Michael Torok: AI is fundamentally reshaping the culture of clinical trials by introducing a new paradigm of risk management and quality assurance. It’s not just about implementing new technologies; it’s about fostering a mindset shift towards proactive, data-driven decision-making. AI in clinical trials enables us to anticipate potential issues, identify risks early, and take swift, informed actions. This shift towards a more proactive, anticipatory approach requires a cultural change, moving away from traditional reactive models.
In addition, it’s very exciting how this RBQM-focused cultural shift is pushing the boundaries beyond the confines of individual organizational structures, reaching out to encompass vendors, CROs, and clinical sites. This paradigm shift is not just about adopting new technologies; it’s about cultivating a mindset that encourages collaboration and critical thinking and transcends traditional operational silos. We advocate for a holistic approach where everyone involved in a clinical trial operates with a unified vision, focusing on quality and efficiency.
AI facilitates greater collaboration and transparency across various clinical trial functions. By providing a common platform of data and insights, AI in clinical trials breaks down the traditional operational silos, fostering a more integrated and cohesive approach. This ultimately leads to a culture that is more agile, responsive, and focused on continuous improvement.
Moe Alsumidaie: What are the primary challenges in implementing RBQM, particularly regarding patient safety and trial integrity?
Michael Torok: Implementing RBQM effectively comes with its challenges, categorized primarily into three areas: cultural, technological, and knowledge management. Culturally, the biggest hurdle is breaking down the silos within organizations and creating new ways of working. This requires a shift in mindset, comprehensive training, and leadership that champions a culture of open communication and collaboration.
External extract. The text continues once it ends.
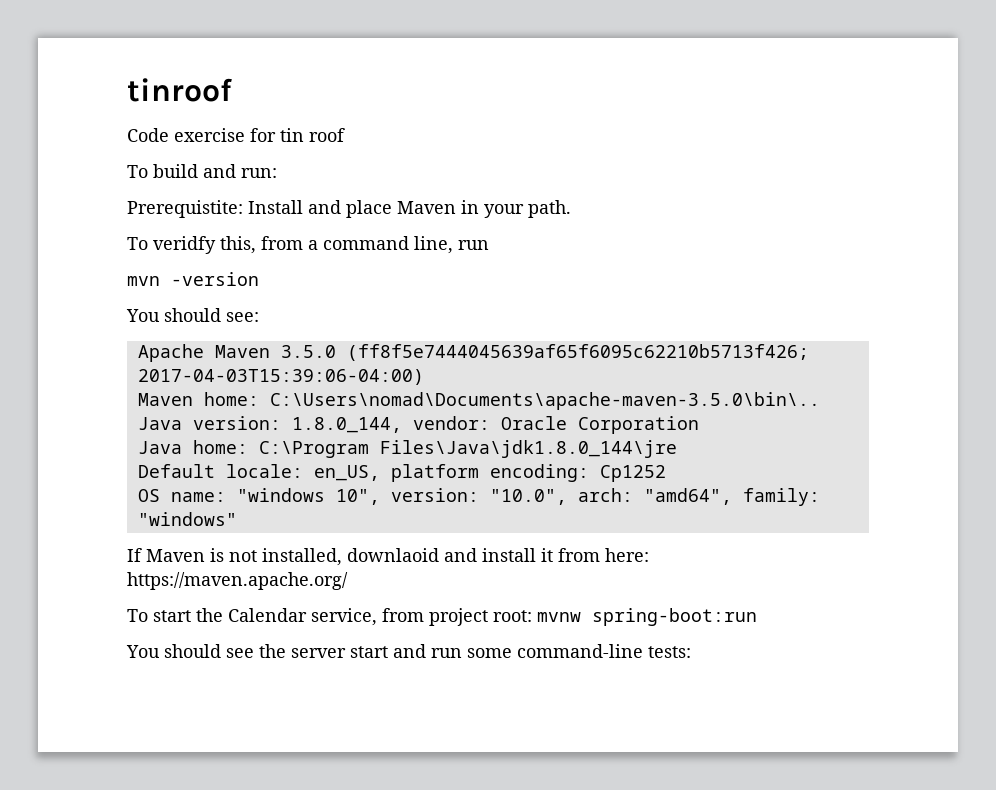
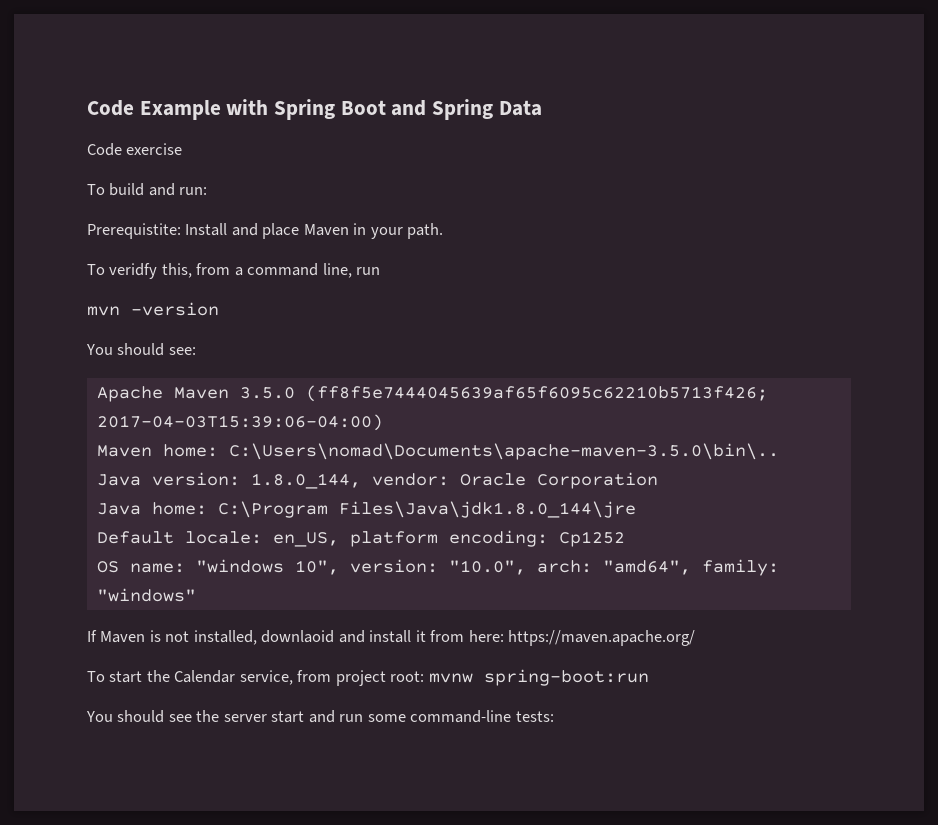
[127,78,232,102] tinroof -> [87,99,542,120] Code Example with Spring Boot and Spring Data
[250,128,345,142] for tin roof -> (183, 149) none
From a technological standpoint, challenges include data harmonization and literacy. Teams must understand and utilize complex data sets and related insights. In terms of knowledge management, the focus is on the consistency and accuracy of documentation, data interpretation, and learning, which is crucial for maintaining trial integrity and ensuring patient safety.
Moe Alsumidaie: Can you detail the role of the Impala Consortium in enhancing RBQM at Roche?
Michael Torok: The Impala Consortium is not-for-profit and comprised of many companies. Founded in 2022, the consortium is working to engage health authorities to define guiding principles for using advanced analytics to complement, enhance, and accelerate current QA practices. In addition to the QB work package, IMPALA’s quality analytics work packages provide an objective quality lens on RBQM practices like risk-based monitoring. Upon further development, work packages will be open source.
Roche is a member of IMPALA, and data analytics and QBs are central to our RBQM approach at Roche. For instance, we use analytics to focus on areas like informed consent and adverse event underreporting. These packages are not just tools for compliance; they represent a proactive stance in safeguarding the safety and integrity of trials.
Moe Alsumidaie: Finally, what recommendations do you have for organizations looking to implement RBQM?
Michael Torok: For organizations embedding and enhancing RBQM, I recommend starting with a clear alignment on the CtQs that need protection in clinical trials. This alignment forms the bedrock upon which RBQM strategies are built and expanded. A focused approach streamlines the RBQM process and ensures critical trial aspects are prioritized and safeguarded.
Furthermore, organizations should invest in training and developing their teams, ensuring they possess the requisite skills and knowledge to navigate the complexities of RBQM and AI. Embracing technology is key, but it must be coupled with a strong cultural foundation that values quality, collaboration, and continuous learning. Ultimately, it’s about fostering a culture that embraces innovation and is committed to advancing patient safety and trial integrity through these sophisticated methodologies.